Section 357A is not simply an abstract, idealistic statement of the way that the Administrative Appeals Tribunal is supposed to conduct merit reviews of Departmental decisions.  It is actually “prescriptive” of the Tribunal’s duties and obligations. 

But I would be willing to venture that if a “poll” were to be taken amongst RMAs, the results of the “ballot” would show that there are occasions where the Tribunal falls short of this requirement, and determines a matter in a way that is unfair and unjust.  

And because of the fact that judicial review in the Federal courts is limited to situations where there has been “jurisdictional error” – in other words, mainly where the Tribunal has made an error of law, has failed to take into account a relevant consideration, has relied on considerations that are irrelevant, or has acted “unreasonably” (without rational and intelligible justification) – it can be very very difficult to secure meaningful review of a Tribunal decision. 

So: is there anything that you can do to rescue your client’s case if the Tribunal doesn’t ask the “right” questions of a witness at a hearing, and then decides to affirm the refusal of a visa application? In other words, is there any way that you can help to protect your client from getting "steamrollered" at the AAT? 

A recent decision of Judge Griffiths of the Federal Court in the case of Huynh v Minister for Immigration and Border Protection (2015) FCA 701 (10 July 2015) provides at least a “partial answer”. Which is, that in certain circumstances, there is definitely something that you can do! 

What this case tells us is that where the Tribunal invites a person to give information orally at a hearing, especially where the person who is given such an invitation is a visa applicant, and the Tribunal does not give the person the opportunity to address the issues of concern that are relevant to the determination of the application, then the Tribunal’s decision may very well be subject to challenge on the grounds of jurisdictional error. 

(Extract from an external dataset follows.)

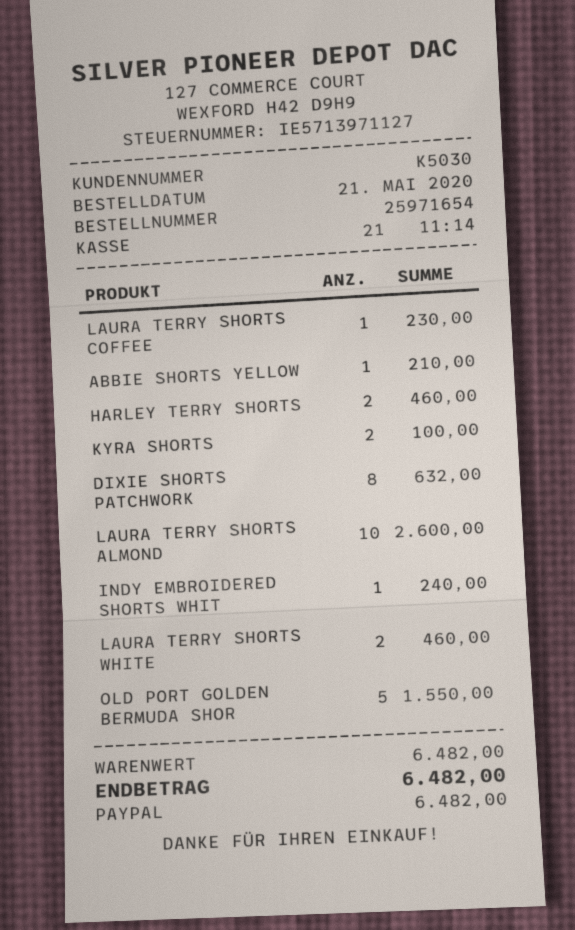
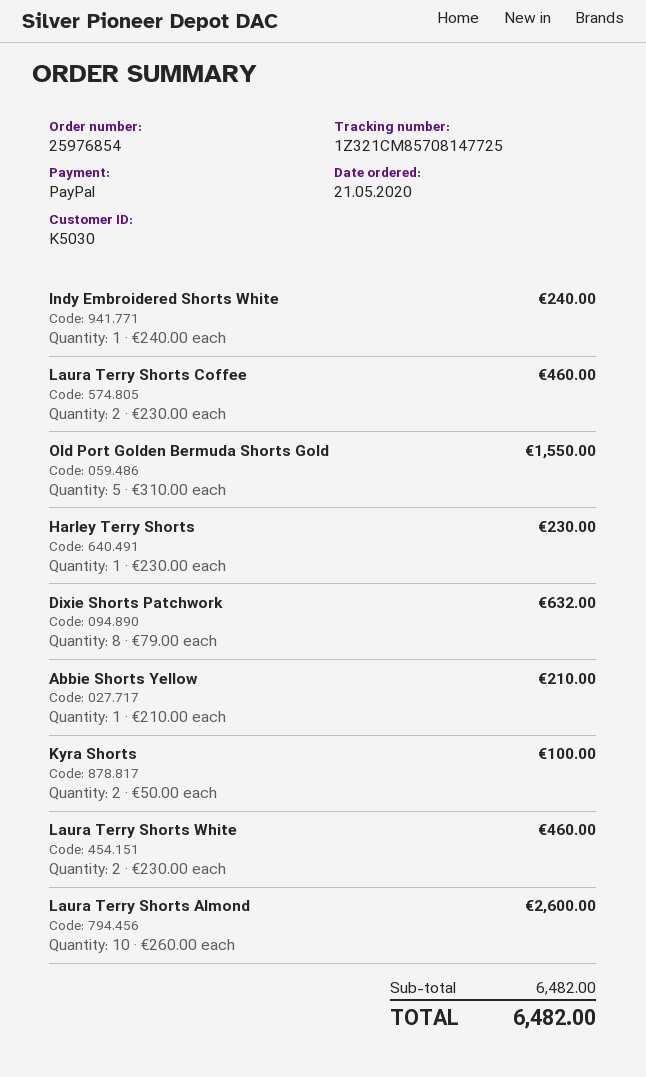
order number: 25971654 -> 25976854
LAURA TERRY SHORTS COFFEE: 1 for 230.00 -> 2 for 460.00
HARLEY TERRY SHORTS: 2 for 460.00 -> 1 for 230.00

The situation in the Huynh case was that an application for a Partner Visa had been made by the Vietnamese husband of an Australian citizen.  The Department refused the application in the first instance due to its view that the relationship between the applicant and his sponsor was not “genuine”.   An application for review of the refusal was then lodged with the Tribunal by the applicant’s wife.  

At the hearing, the Tribunal took evidence from the visa applicant by telephone from Vietnam, with the assistance of a translator.  This interview took only 5 minutes (!!!). During this interview, the Tribunal member did not put to the visa applicant questions relating to the Tribunal’s concerns about the credibility of the account that the applicant and sponsor had given about the history and nature of their relationship.  These “credibility concerns” related directly to the pivotal issue in the case, namely, whether the relationship between the visa applicant and his sponsor was in fact “genuine”.  

Nonetheless, the Tribunal relied on its concerns about the credibility of the applicant and his sponsor in reaching its decision to affirm the refusal of the visa application.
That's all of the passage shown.